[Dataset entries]

□ □ □ □ □

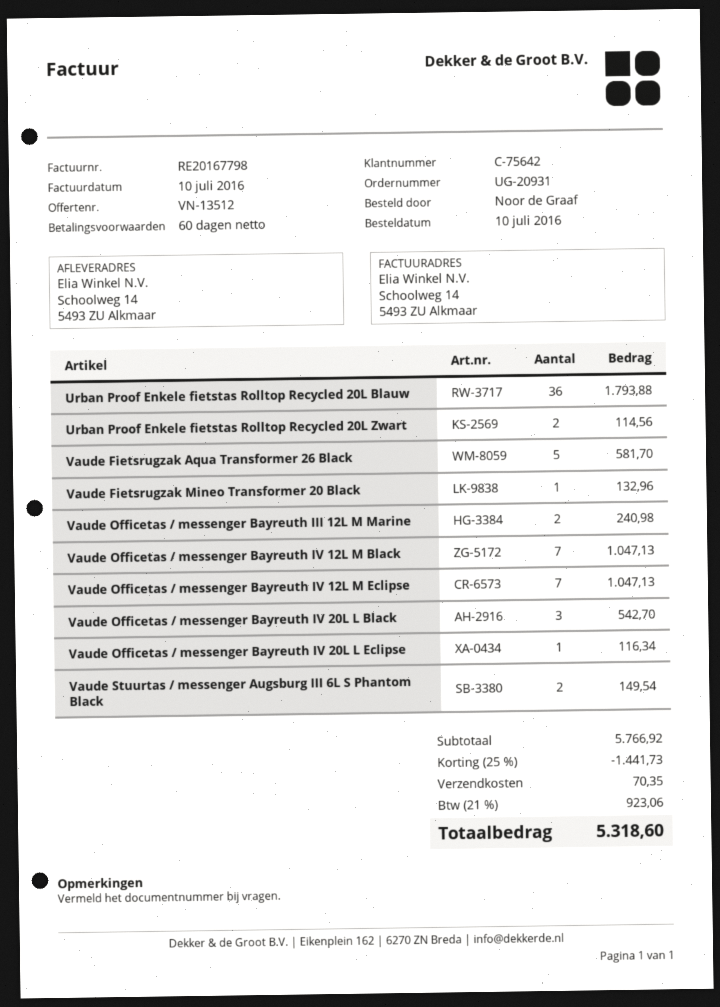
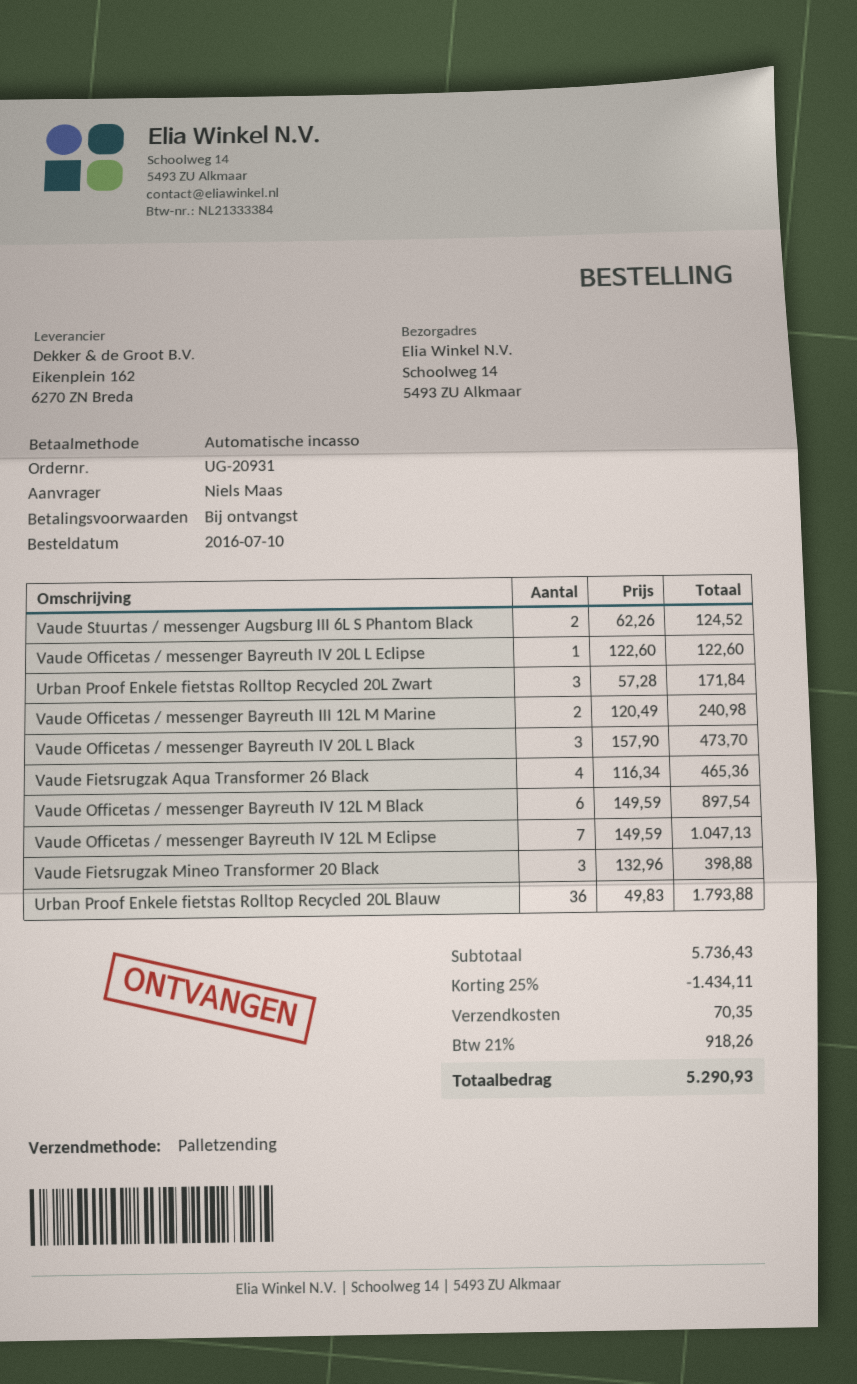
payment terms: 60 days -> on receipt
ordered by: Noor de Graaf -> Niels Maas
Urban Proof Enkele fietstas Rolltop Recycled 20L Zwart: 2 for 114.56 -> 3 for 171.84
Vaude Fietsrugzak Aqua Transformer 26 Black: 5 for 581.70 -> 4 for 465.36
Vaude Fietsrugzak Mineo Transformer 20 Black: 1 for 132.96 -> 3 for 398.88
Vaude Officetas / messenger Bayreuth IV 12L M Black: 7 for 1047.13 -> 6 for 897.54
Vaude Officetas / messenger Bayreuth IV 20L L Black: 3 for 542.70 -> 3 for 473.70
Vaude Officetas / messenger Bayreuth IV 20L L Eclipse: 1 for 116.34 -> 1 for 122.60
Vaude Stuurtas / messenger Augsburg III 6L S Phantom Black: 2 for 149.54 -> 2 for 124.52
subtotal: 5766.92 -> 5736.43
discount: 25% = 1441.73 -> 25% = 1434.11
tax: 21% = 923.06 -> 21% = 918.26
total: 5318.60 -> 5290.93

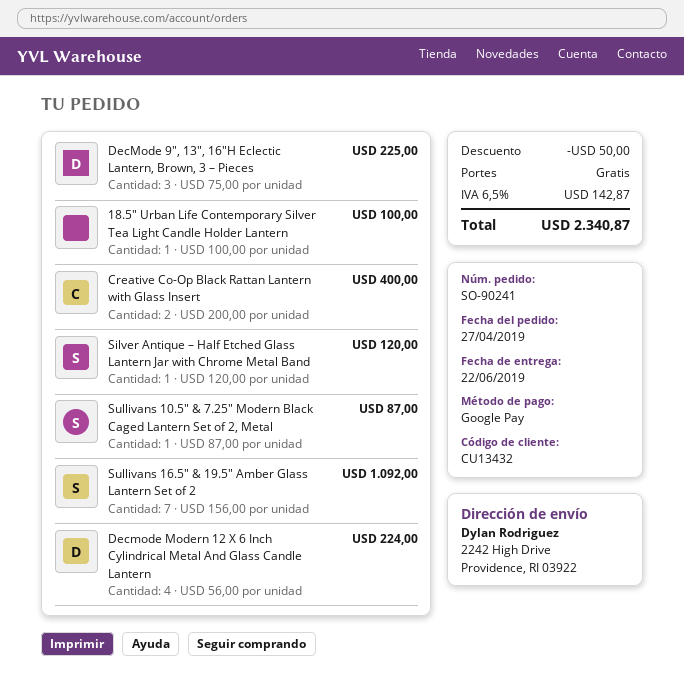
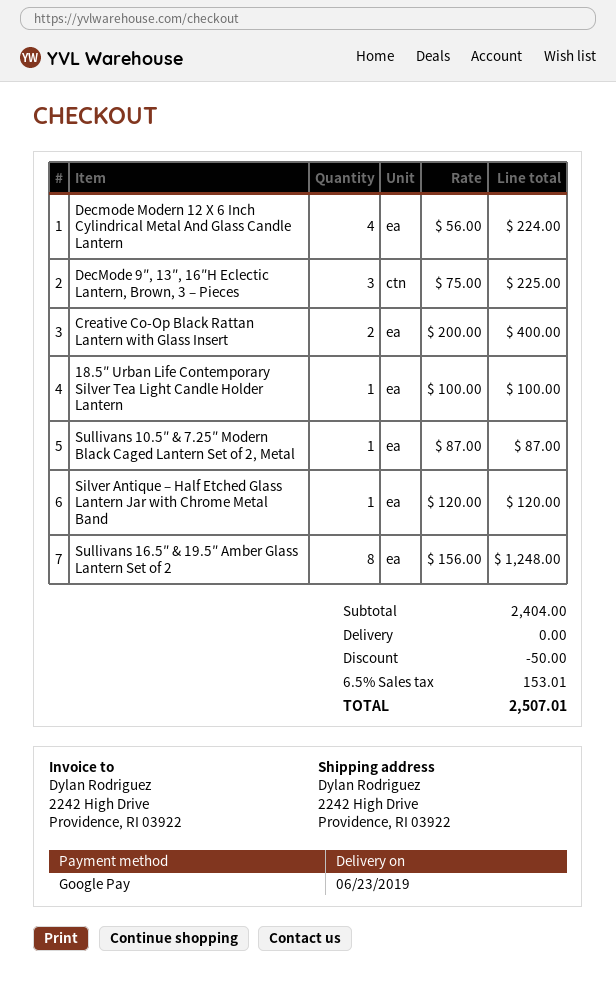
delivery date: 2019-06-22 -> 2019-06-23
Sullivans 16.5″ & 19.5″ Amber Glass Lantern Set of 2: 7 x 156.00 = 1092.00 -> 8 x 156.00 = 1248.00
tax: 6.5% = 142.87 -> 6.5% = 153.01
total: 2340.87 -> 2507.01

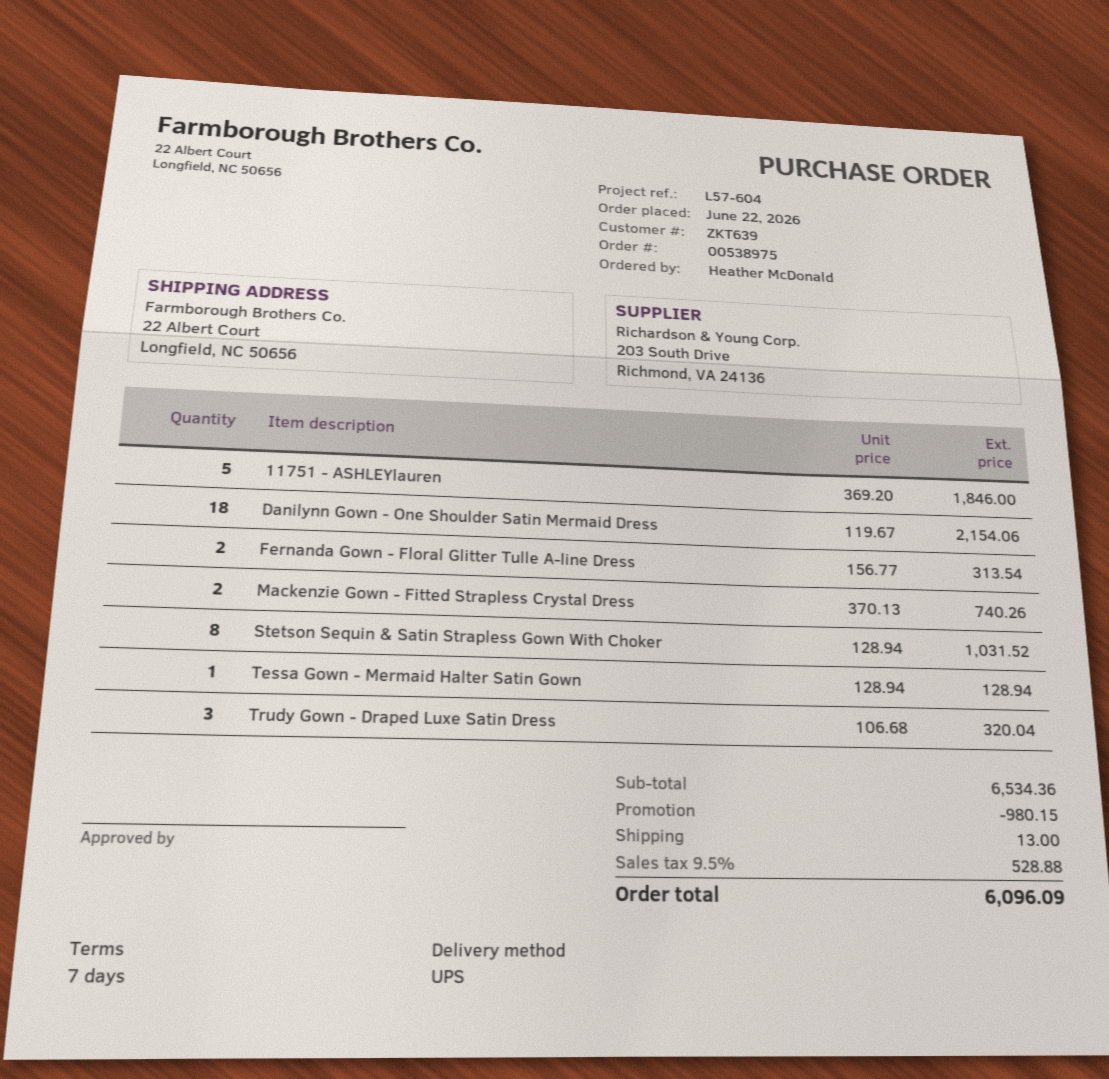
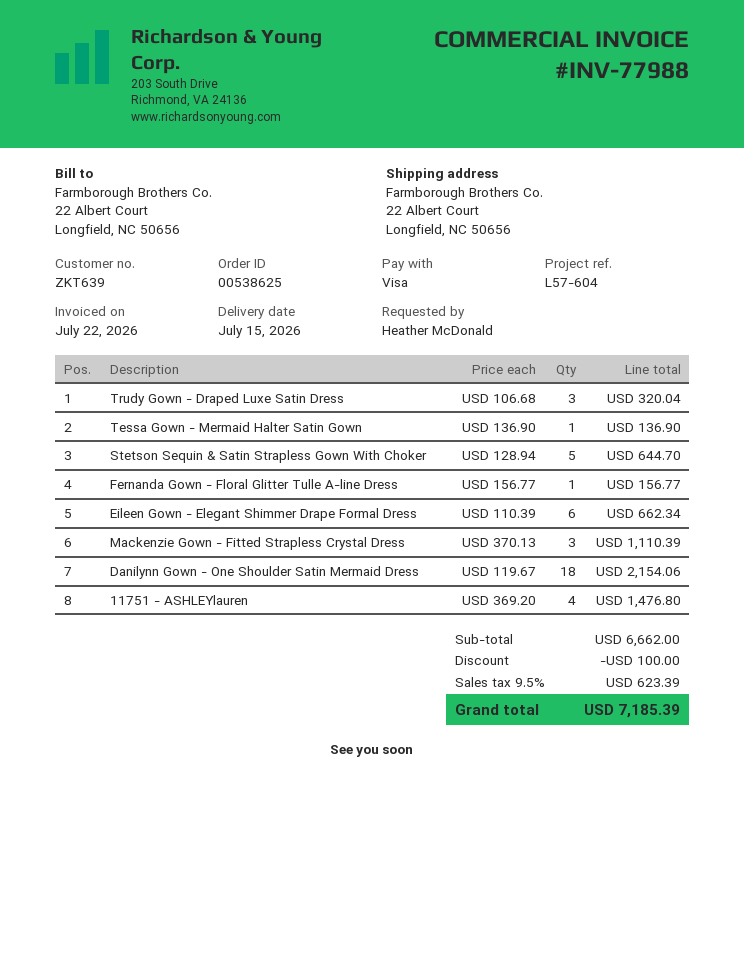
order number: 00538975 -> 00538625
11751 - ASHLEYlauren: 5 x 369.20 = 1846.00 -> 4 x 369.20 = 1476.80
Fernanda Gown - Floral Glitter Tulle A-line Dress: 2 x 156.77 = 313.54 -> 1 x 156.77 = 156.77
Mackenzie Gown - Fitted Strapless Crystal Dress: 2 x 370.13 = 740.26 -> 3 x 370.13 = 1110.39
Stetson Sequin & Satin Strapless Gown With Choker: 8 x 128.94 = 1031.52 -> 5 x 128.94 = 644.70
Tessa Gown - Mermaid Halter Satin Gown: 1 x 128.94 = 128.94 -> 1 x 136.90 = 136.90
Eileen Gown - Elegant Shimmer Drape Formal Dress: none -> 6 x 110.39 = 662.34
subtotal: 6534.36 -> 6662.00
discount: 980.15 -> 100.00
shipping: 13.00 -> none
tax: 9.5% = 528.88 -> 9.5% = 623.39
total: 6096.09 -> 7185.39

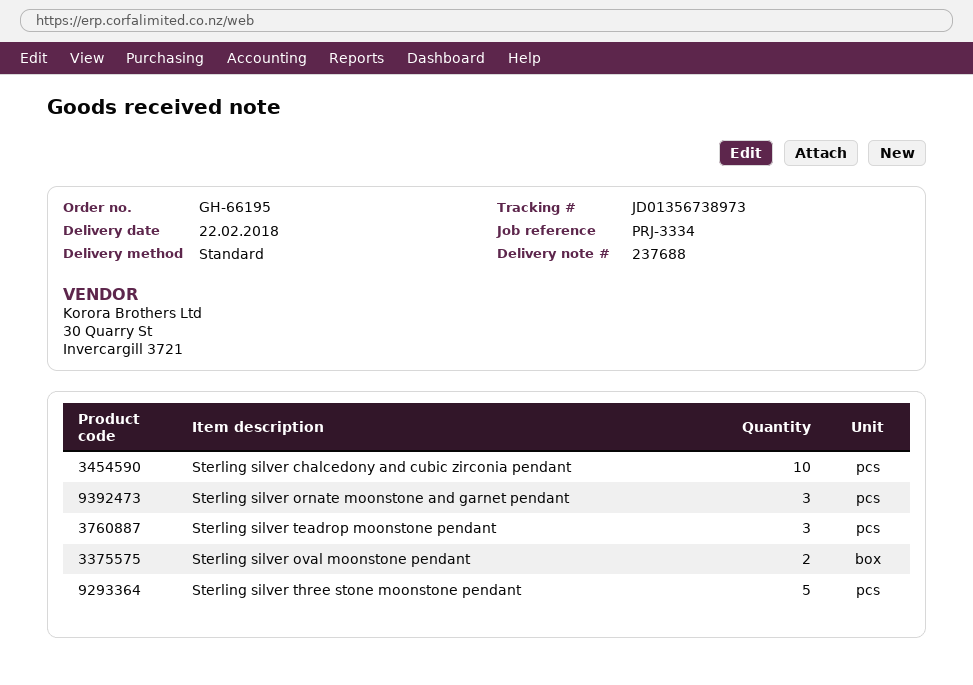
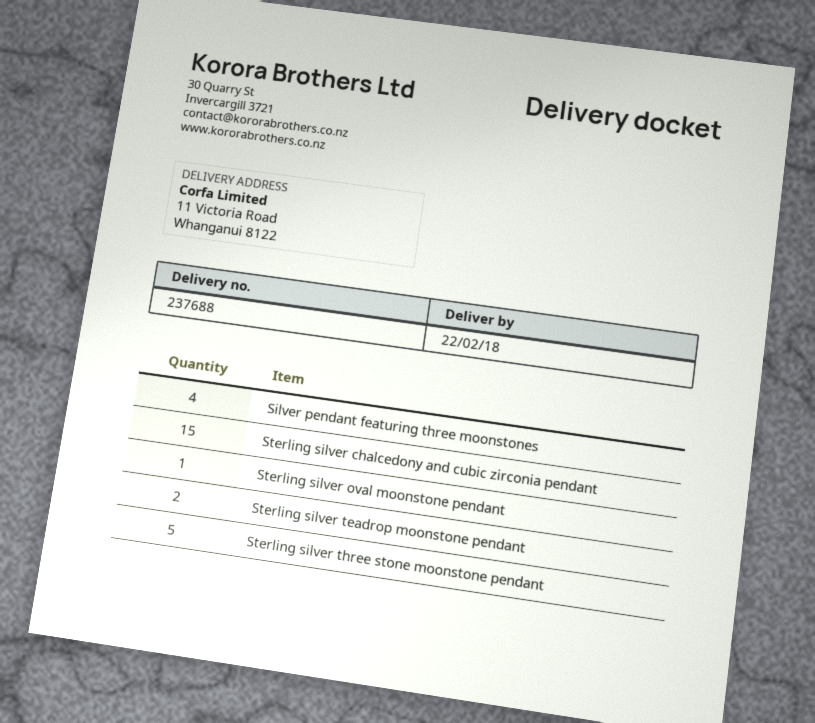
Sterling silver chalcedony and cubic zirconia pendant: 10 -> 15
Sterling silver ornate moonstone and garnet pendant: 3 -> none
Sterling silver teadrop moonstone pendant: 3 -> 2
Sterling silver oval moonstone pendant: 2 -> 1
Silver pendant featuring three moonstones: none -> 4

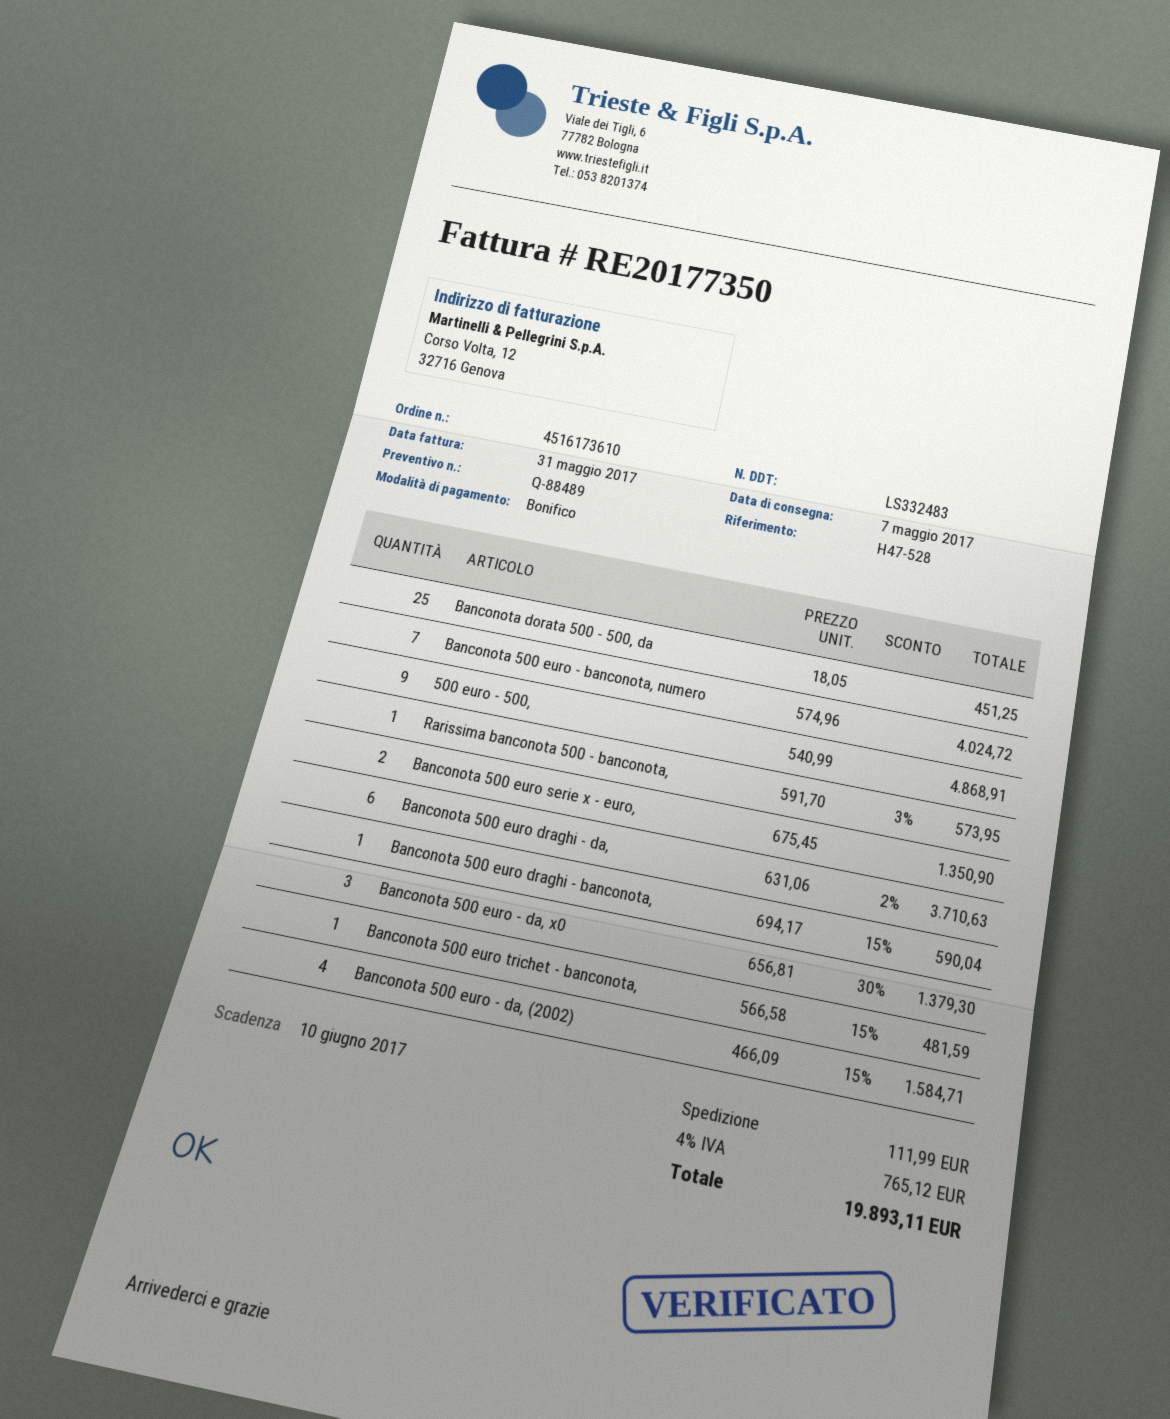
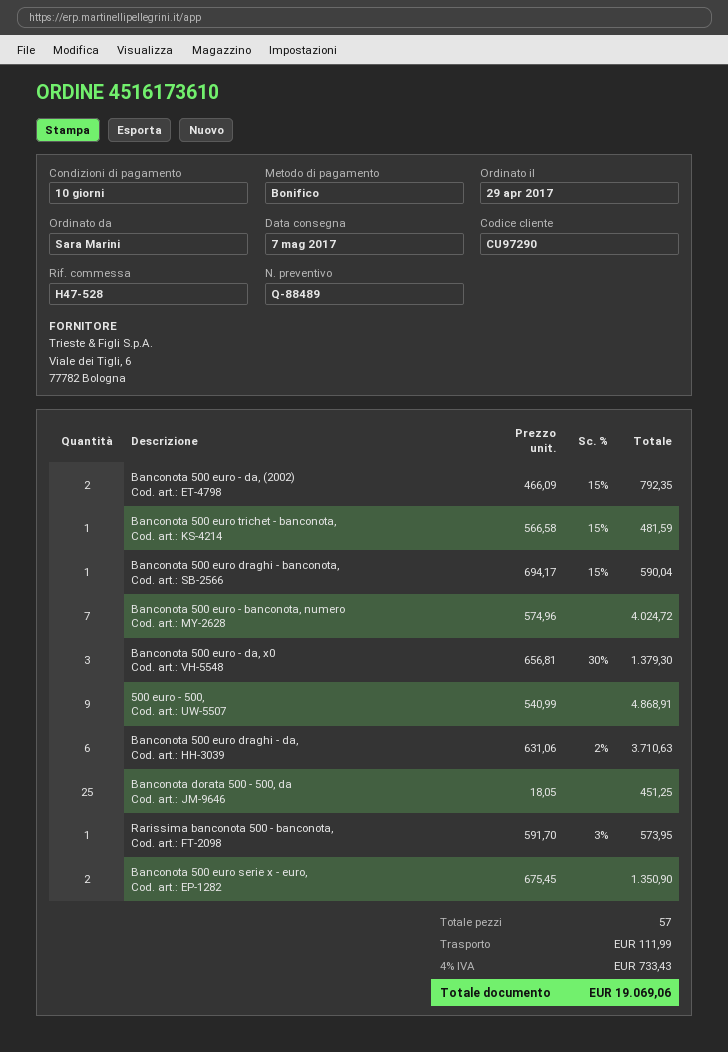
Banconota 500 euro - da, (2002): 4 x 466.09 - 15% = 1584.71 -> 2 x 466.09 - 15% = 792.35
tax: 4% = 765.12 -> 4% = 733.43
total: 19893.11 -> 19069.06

□ □ □ □ □

Aim of the task:
From the records above, transcribe only the stretch from the line with "delivery date: 2019-06-22 -> 2019-06-23" through the line with "Mackenzie Gown - Fitted", keeping both ends. Omit pictures.

Solution for this task:
delivery date: 2019-06-22 -> 2019-06-23
Sullivans 16.5″ & 19.5″ Amber Glass Lantern Set of 2: 7 x 156.00 = 1092.00 -> 8 x 156.00 = 1248.00
tax: 6.5% = 142.87 -> 6.5% = 153.01
total: 2340.87 -> 2507.01

order number: 00538975 -> 00538625
11751 - ASHLEYlauren: 5 x 369.20 = 1846.00 -> 4 x 369.20 = 1476.80
Fernanda Gown - Floral Glitter Tulle A-line Dress: 2 x 156.77 = 313.54 -> 1 x 156.77 = 156.77
Mackenzie Gown - Fitted Strapless Crystal Dress: 2 x 370.13 = 740.26 -> 3 x 370.13 = 1110.39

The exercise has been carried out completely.